Problem to solve: In the records below, find the line containing "#f9a8d4; background:#14b8a6; display:flex;", then reproduce that line and every one after it to the end, exactly and alone.

Given records:
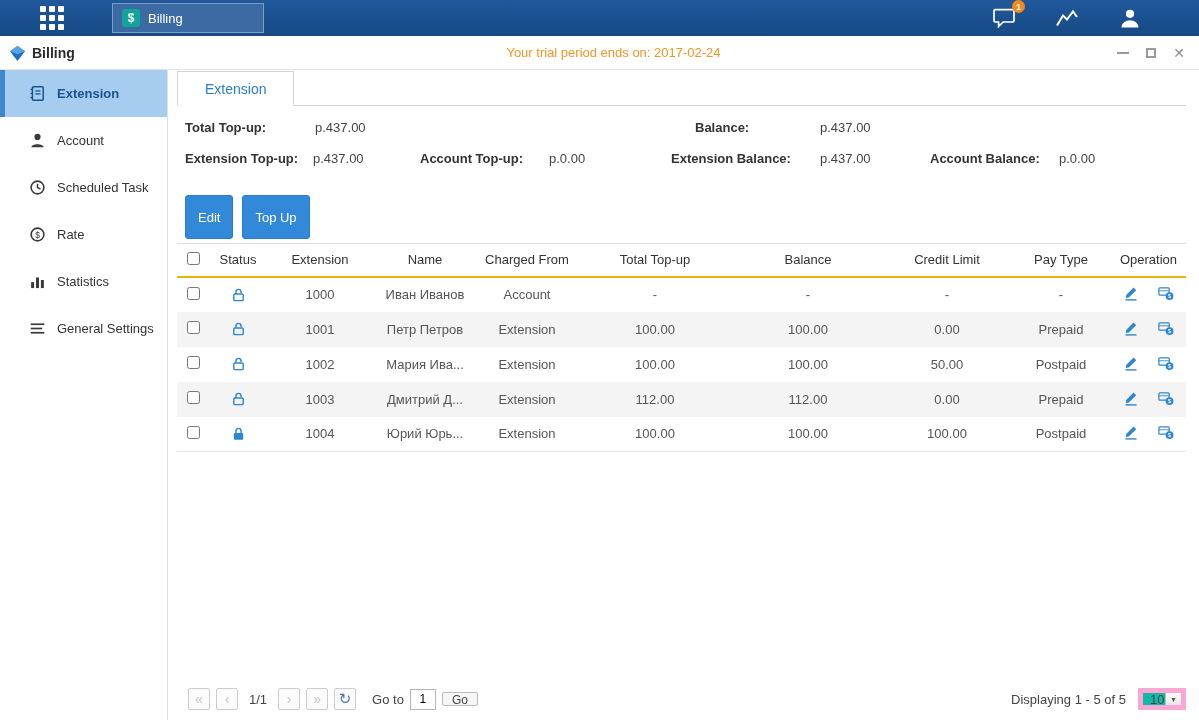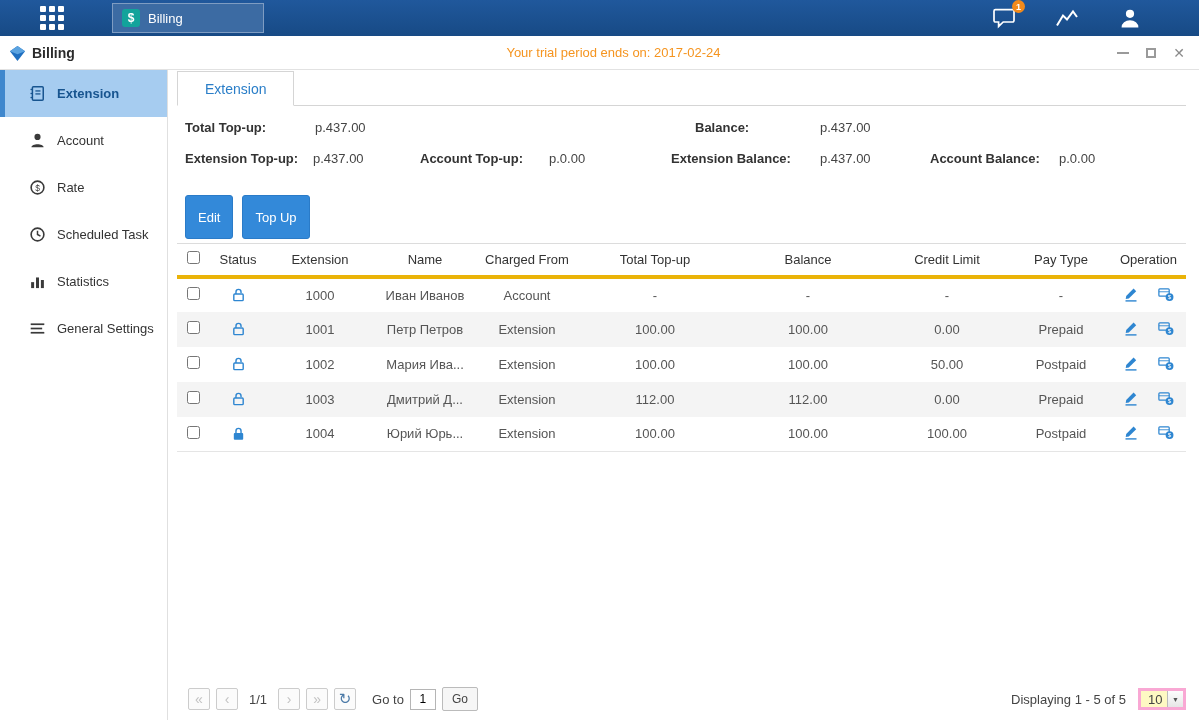--- a/index.html
+++ b/index.html
@@ -236,15 +236,15 @@
     </div>
     <div class="side-item">
       <svg>
+          <use href="#i-clock"></use>
+        </svg>
+      <span>Scheduled Task</span>
+    </div>
+    <div class="side-item">
+      <svg>
           <use href="#i-rate"></use>
         </svg>
       <span>Rate</span>
-    </div>
-    <div class="side-item">
-      <svg>
-          <use href="#i-clock"></use>
-        </svg>
-      <span>Scheduled Task</span>
     </div>
     <div class="side-item">
       <svg>

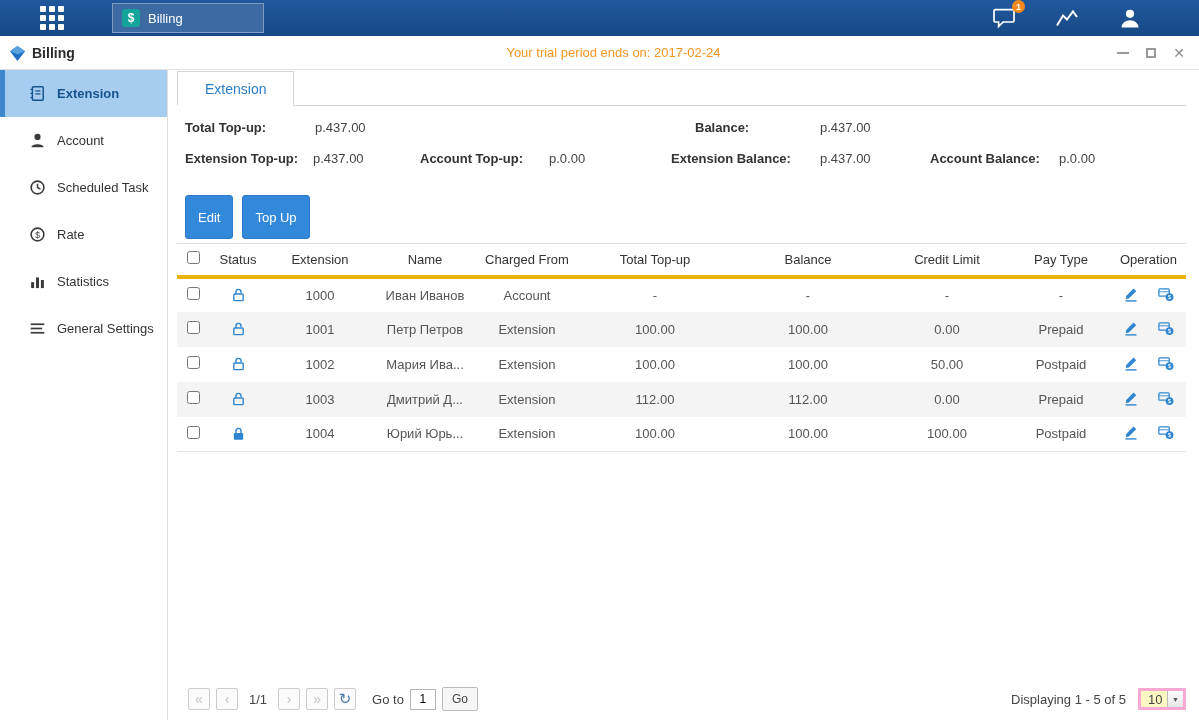--- a/index.html
+++ b/index.html
@@ -65,7 +65,7 @@
 
   .table-wrap { position:absolute; top:173px; left:9px; right:13px; }
   table { width:100%; border-collapse:collapse; table-layout:fixed; }
-  thead th { height:33px; border-top:1px solid #dcdcdc; border-bottom:4px solid #eab308;
+  thead th { height:33px; border-top:1px solid #dcdcdc; border-bottom:2px solid #eab308;
              font-size:13px; font-weight:normal; color:#333; text-align:center; }
   tbody td { height:35px; font-size:13px; color:#555; text-align:center; overflow:hidden;
              white-space:nowrap; text-overflow:ellipsis; }

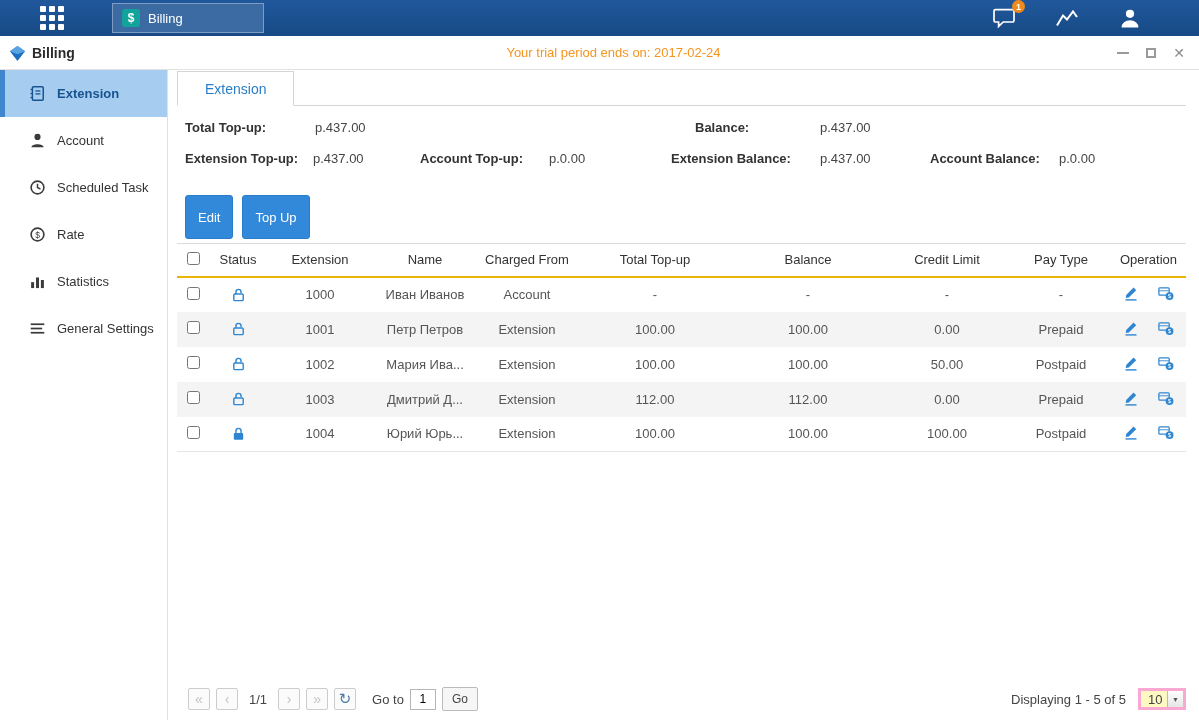--- a/index.html
+++ b/index.html
@@ -86,7 +86,7 @@
   .goto-label { margin-left:10px; }
   .goto-input { width:26px; height:21px; border:1px solid #b5b5b5; text-align:center; font-size:12px;
                 font-family:inherit; }
-  .go-btn { height:24px; padding:0 9px; border:1px solid #bbb; background:#f6f6f6; border-radius:2px;
+  .go-btn { height:14px; padding:0 9px; border:1px solid #bbb; background:#f6f6f6; border-radius:2px;
             font-size:12px; color:#444; font-family:inherit; cursor:pointer; }
   .pg-right { margin-left:auto; display:flex; align-items:center; gap:12px; }
   .pagesize { width:48px; height:22px; border:3px solid #f9a8d4; background:#fef9c3; display:flex;

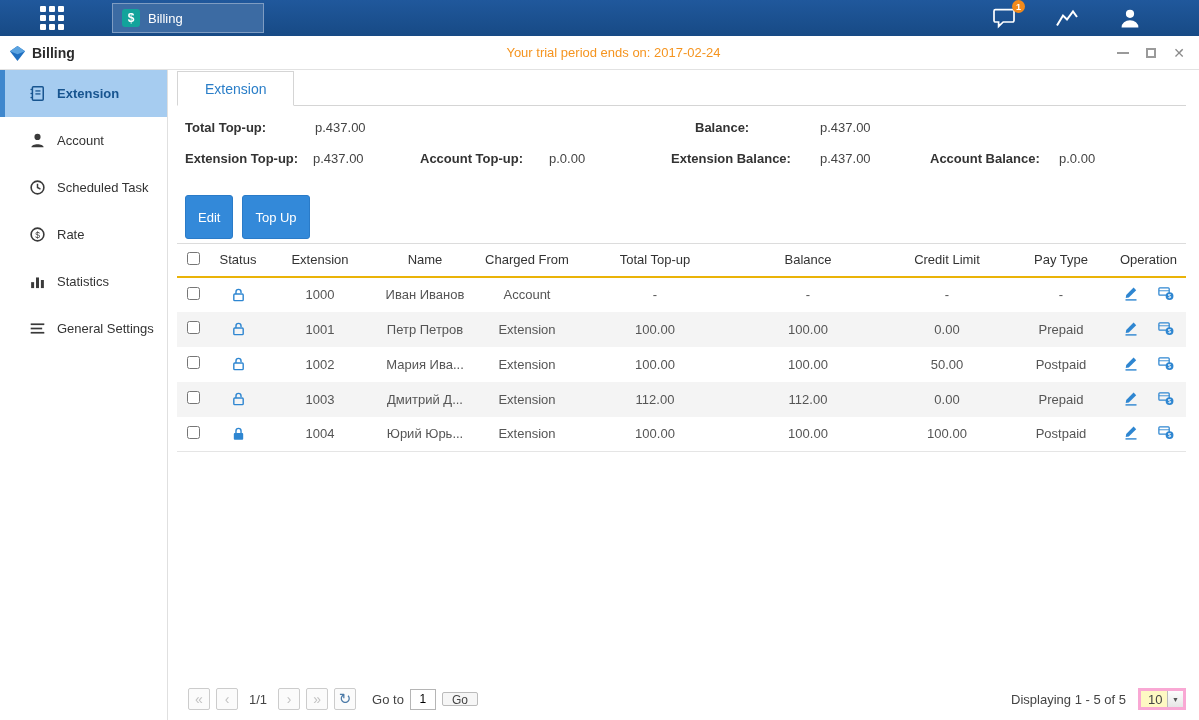--- a/index.html
+++ b/index.html
@@ -89,7 +89,7 @@
   .go-btn { height:14px; padding:0 9px; border:1px solid #bbb; background:#f6f6f6; border-radius:2px;
             font-size:12px; color:#444; font-family:inherit; cursor:pointer; }
   .pg-right { margin-left:auto; display:flex; align-items:center; gap:12px; }
-  .pagesize { width:48px; height:22px; border:3px solid #f9a8d4; background:#fef9c3; display:flex;
+  .pagesize { width:48px; height:22px; border:5px solid #f9a8d4; background:#14b8a6; display:flex;
               align-items:center; justify-content:space-between; padding-left:7px; cursor:pointer; }
   .pagesize .arrowbox { width:16px; height:100%; border-left:1px solid #bbb;
                         background:linear-gradient(#fdfdfd,#e6e6e6); display:flex; align-items:center;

Output of the task:
+  .pagesize { width:48px; height:22px; border:5px solid #f9a8d4; background:#14b8a6; display:flex;
               align-items:center; justify-content:space-between; padding-left:7px; cursor:pointer; }
   .pagesize .arrowbox { width:16px; height:100%; border-left:1px solid #bbb;
                         background:linear-gradient(#fdfdfd,#e6e6e6); display:flex; align-items:center;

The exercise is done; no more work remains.